- What to do
Find the line containing "subtotal: 72138.65 -> 87830.66" in the listing below. Repeat it exactly, along with each following line up to and including the one containing "tax: 23% = 862.34 -> 23% = 889.24".

*** Data under study ***

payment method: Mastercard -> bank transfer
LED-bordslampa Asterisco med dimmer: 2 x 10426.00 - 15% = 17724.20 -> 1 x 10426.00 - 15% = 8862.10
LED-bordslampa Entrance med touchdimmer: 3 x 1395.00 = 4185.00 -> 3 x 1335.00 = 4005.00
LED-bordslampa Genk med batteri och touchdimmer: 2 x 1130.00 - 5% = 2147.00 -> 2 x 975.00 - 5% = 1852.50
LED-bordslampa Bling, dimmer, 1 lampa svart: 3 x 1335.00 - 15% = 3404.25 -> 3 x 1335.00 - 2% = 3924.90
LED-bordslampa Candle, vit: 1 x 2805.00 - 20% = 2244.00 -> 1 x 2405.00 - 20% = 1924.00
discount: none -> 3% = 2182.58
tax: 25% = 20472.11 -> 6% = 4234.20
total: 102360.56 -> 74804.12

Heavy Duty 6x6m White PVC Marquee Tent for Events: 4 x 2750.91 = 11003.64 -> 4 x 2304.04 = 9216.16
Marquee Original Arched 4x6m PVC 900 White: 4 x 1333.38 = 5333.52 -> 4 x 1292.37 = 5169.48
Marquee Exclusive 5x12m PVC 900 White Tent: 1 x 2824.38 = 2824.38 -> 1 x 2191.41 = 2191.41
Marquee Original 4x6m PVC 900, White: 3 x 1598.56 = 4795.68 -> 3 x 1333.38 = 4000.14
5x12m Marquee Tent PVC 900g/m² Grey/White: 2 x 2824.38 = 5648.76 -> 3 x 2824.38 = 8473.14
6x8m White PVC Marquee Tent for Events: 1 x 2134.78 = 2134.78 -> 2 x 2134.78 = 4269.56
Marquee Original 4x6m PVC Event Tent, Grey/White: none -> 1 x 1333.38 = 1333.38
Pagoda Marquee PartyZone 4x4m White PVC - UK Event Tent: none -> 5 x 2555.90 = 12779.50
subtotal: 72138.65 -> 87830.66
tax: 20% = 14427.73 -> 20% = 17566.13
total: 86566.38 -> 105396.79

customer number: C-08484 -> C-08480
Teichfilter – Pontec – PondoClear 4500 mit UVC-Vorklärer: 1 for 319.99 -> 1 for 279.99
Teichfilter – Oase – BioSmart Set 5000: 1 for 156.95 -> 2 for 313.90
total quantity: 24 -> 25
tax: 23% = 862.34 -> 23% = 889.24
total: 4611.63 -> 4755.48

***

- Task result
subtotal: 72138.65 -> 87830.66
tax: 20% = 14427.73 -> 20% = 17566.13
total: 86566.38 -> 105396.79

customer number: C-08484 -> C-08480
Teichfilter – Pontec – PondoClear 4500 mit UVC-Vorklärer: 1 for 319.99 -> 1 for 279.99
Teichfilter – Oase – BioSmart Set 5000: 1 for 156.95 -> 2 for 313.90
total quantity: 24 -> 25
tax: 23% = 862.34 -> 23% = 889.24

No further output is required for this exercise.